### Your goal
Where a line of the data below has the string "localhost", copy that line.

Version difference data
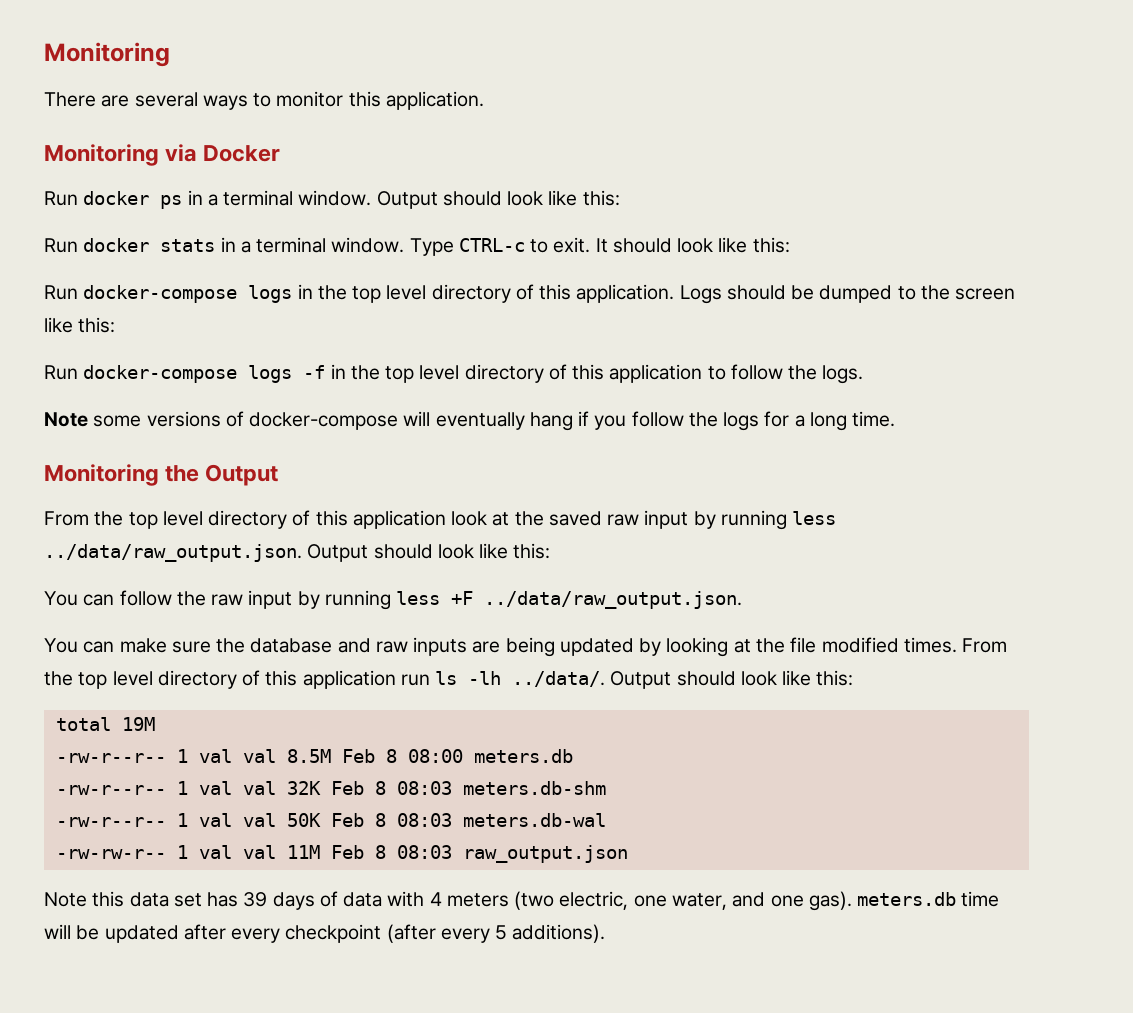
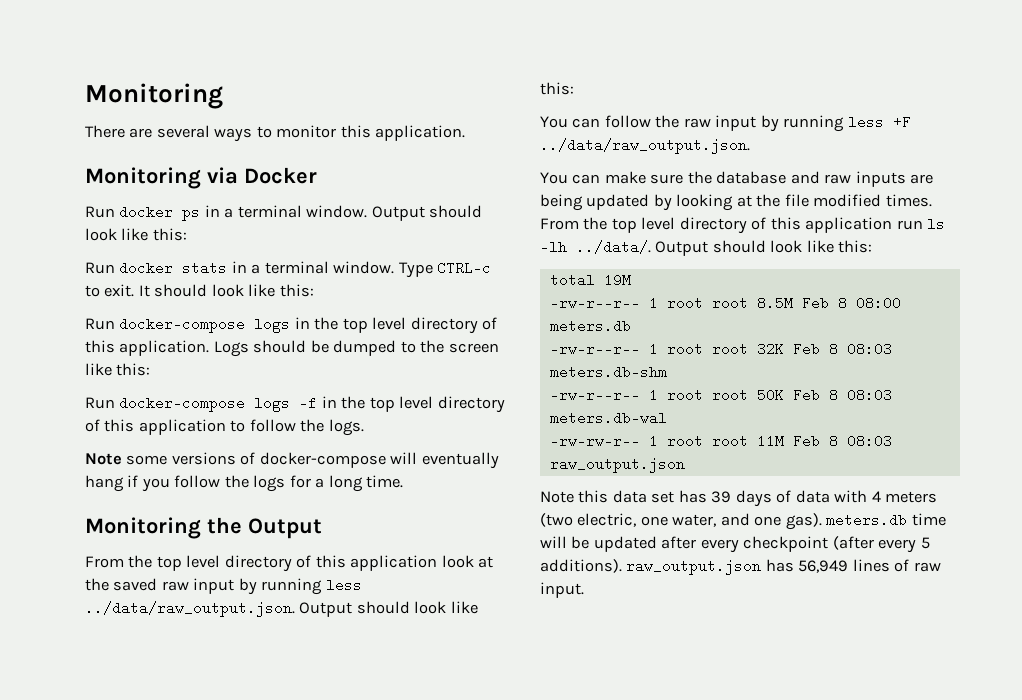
[198,749,276,763] val val -> [666,298,748,308] root root
[198,781,276,795] val val -> [666,344,748,354] root root
[198,813,276,827] val val -> [666,390,748,400] root root
[198,845,276,859] val val -> [666,436,748,446] root root
(606, 933) none -> [626,559,941,575] [540,582,584,598] raw_output.json has 56,949 lines of raw input.

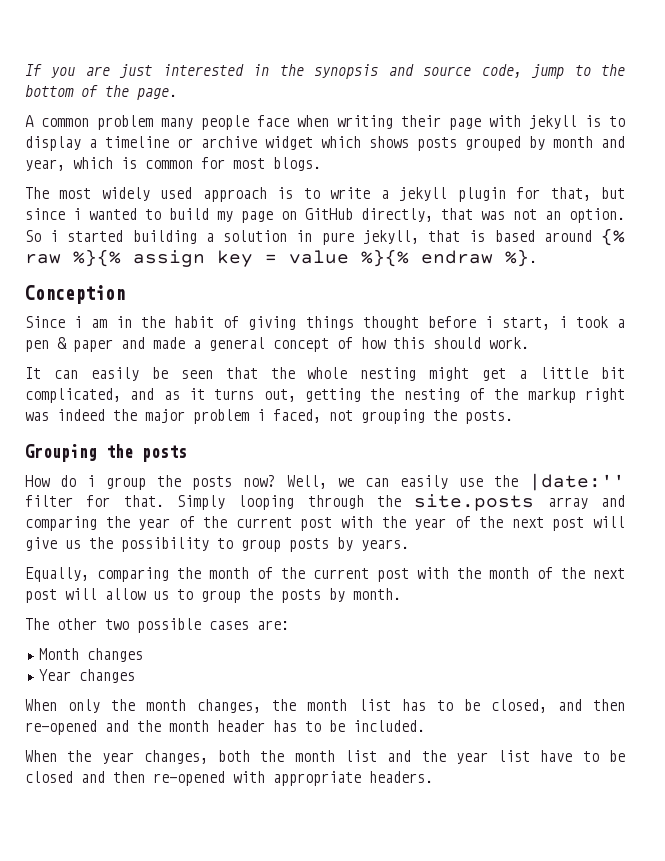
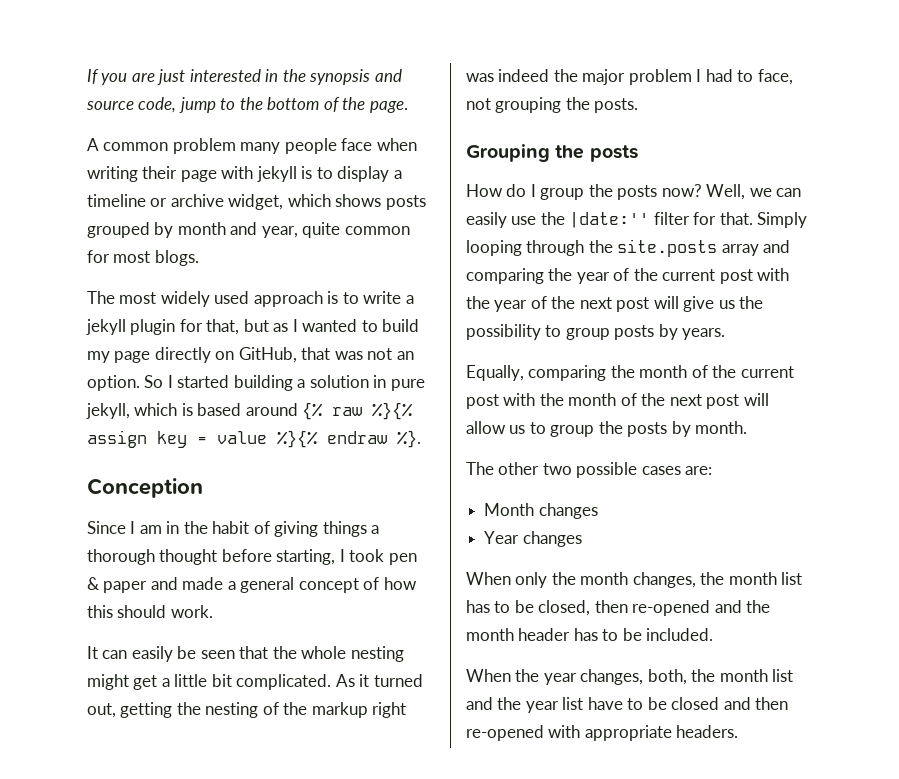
[265,136,313,150] widget -> [228,194,284,210] widget,
[73,157,137,169] which is -> [302,222,341,238] quite
[25,208,81,220] since i -> [273,319,298,332] as I
[281,208,433,222] on GitHub directly, -> [154,347,297,363] directly on GitHub,
[50,230,59,242] i -> [167,375,173,388] I
[428,230,461,242] that -> [134,403,178,416] which
[74,316,83,328] i -> [130,521,136,534] I
[362,316,626,330] thought before i start, i took a -> [371,525,380,534] [87,549,385,565] a thorough thought before starting, I took
[25,388,255,403] complicated, and as it turns -> [236,674,423,690] complicated. As it turned
[257,409,321,423] i faced, -> [696,69,793,85] I had to face,
[87,475,96,487] i -> [530,184,536,197] I
[557,699,582,711] and -> (591, 608) none
[218,750,251,762] both -> [647,669,687,685] both,

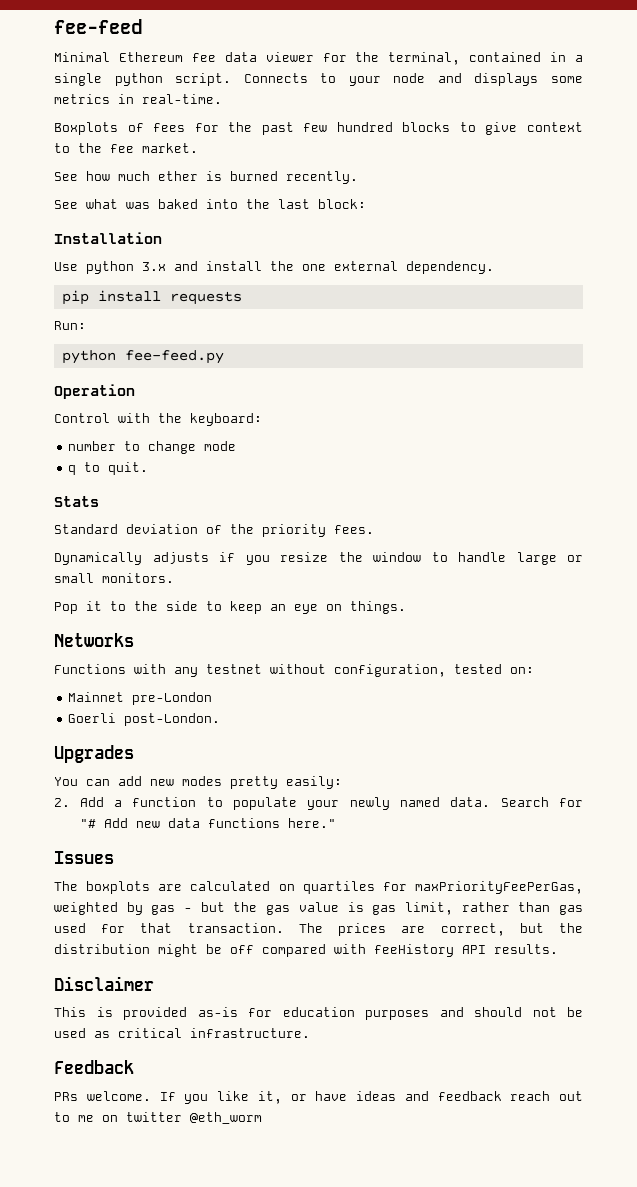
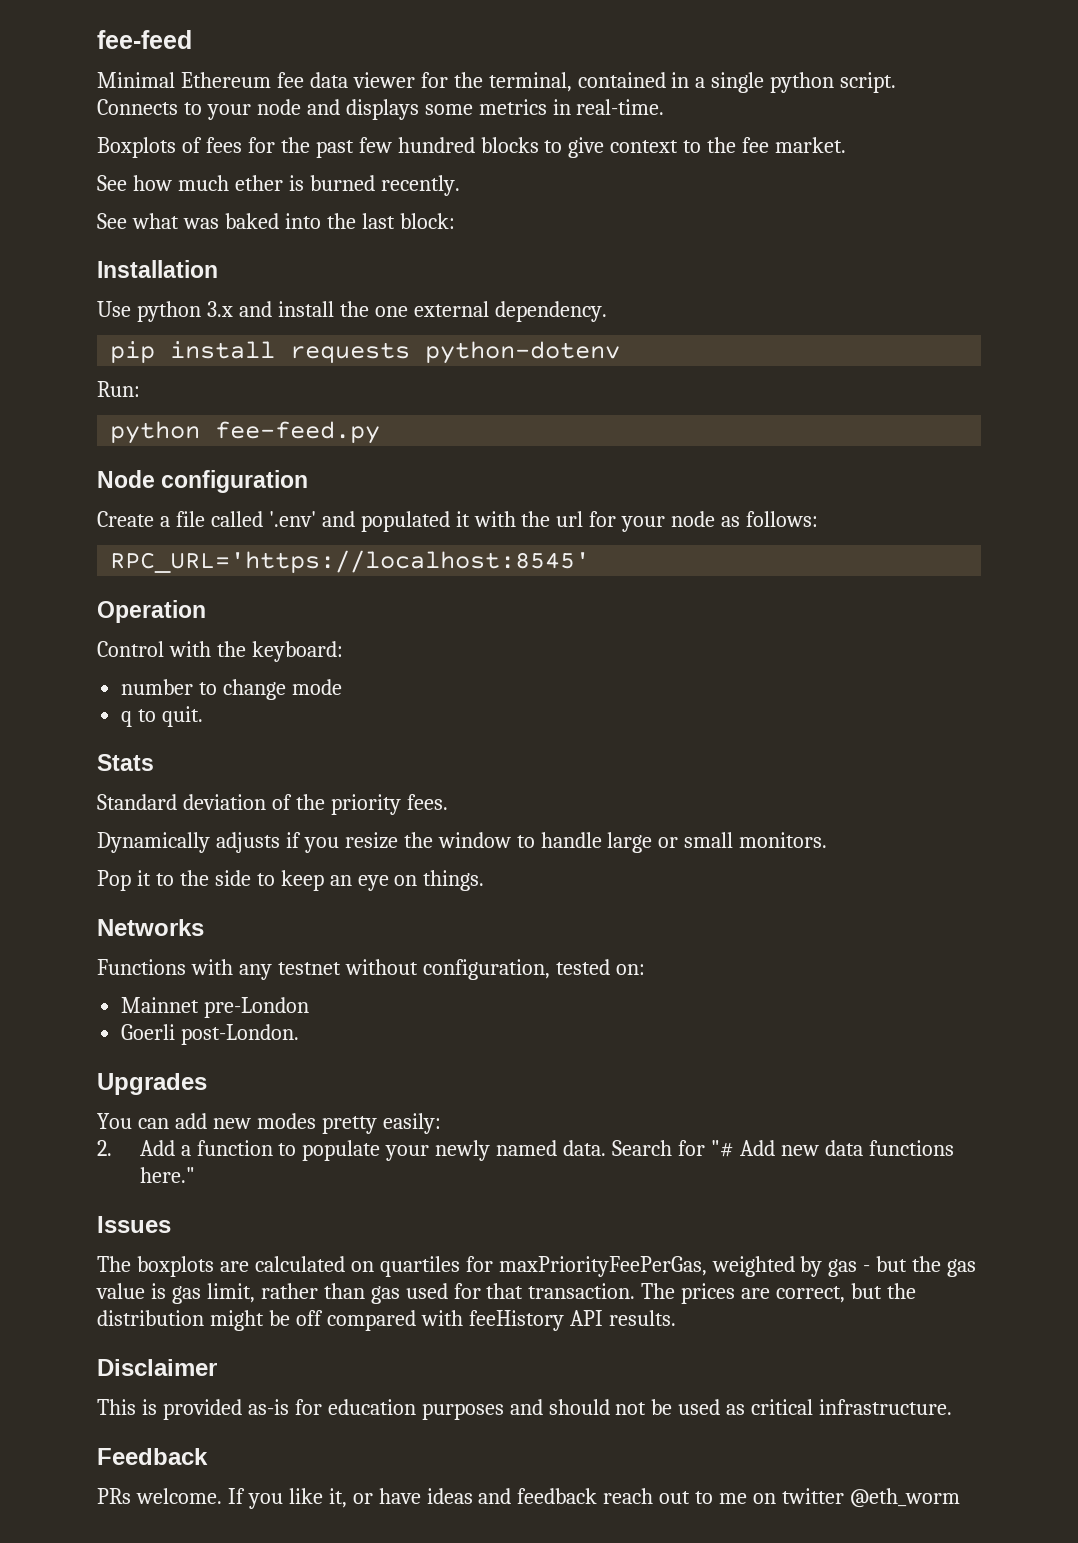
(242, 298) none -> [425,341,621,364] python-dotenv
(224, 357) none -> [97,470,309,493] [97,511,819,532] [110,550,591,573] // Node configuration // Create a file called '.env' and populated it with the url for your node as follows: // RPC_URL='https://localhost:8545'

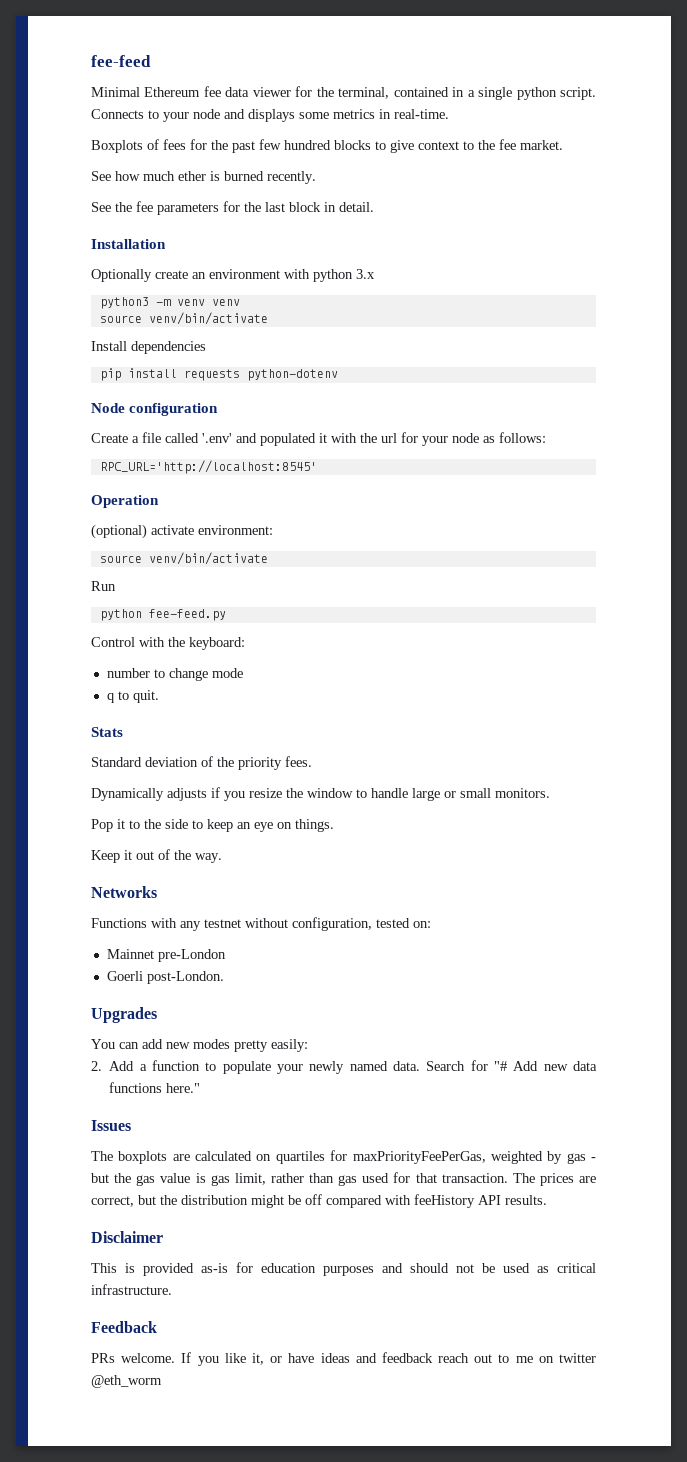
[131,213,455,229] [97,260,218,278] [97,301,607,322] what was baked into the last block: // Installation // Use python 3.x and install the one external dependency. -> [115,201,374,215] [91,239,166,249] [91,269,375,282] [99,297,240,309] [99,312,268,325] [91,341,206,354] the fee parameters for the last block in detail. // Installation // Optionally create an environment with python 3.x // python3 -m venv venv // source venv/bin/activate // Install dependencies
[97,381,140,397] [110,421,381,444] // Run: // python fee-feed.py -> (338, 375) none
[110,550,591,573] RPC_URL='https://localhost:8545' -> [99,460,317,474] RPC_URL='http://localhost:8545'
(206, 611) none -> [91,524,273,539] [99,552,268,565] [91,581,116,591] [99,609,226,621] // (optional) activate environment: // source venv/bin/activate // Run // python fee-feed.py
(485, 880) none -> [91,849,222,863] // Keep it out of the way.

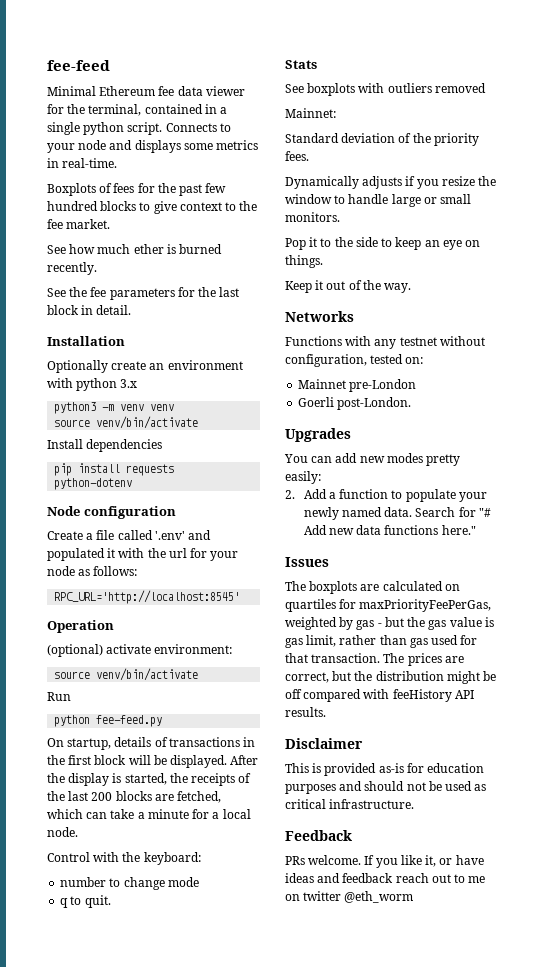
(226, 615) none -> [47,737,256,750] [47,755,259,768] [47,773,252,786] [47,791,222,803] [47,809,251,819] [47,827,78,837] // On startup, details of transactions in the first block will be displayed. After the display is started, the receipts of the last 200 blocks are fetched, which can take a minute for a local node.
(123, 732) none -> [285,83,486,96] [285,108,336,118] // See boxplots with outliers removed // Mainnet:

### Exercise output
(224, 357) none -> [97,470,309,493] [97,511,819,532] [110,550,591,573] // Node configuration // Create a file called '.env' and populated it with the url for your node as follows: // RPC_URL='https://localhost:8545'
[110,550,591,573] RPC_URL='https://localhost:8545' -> [99,460,317,474] RPC_URL='http://localhost:8545'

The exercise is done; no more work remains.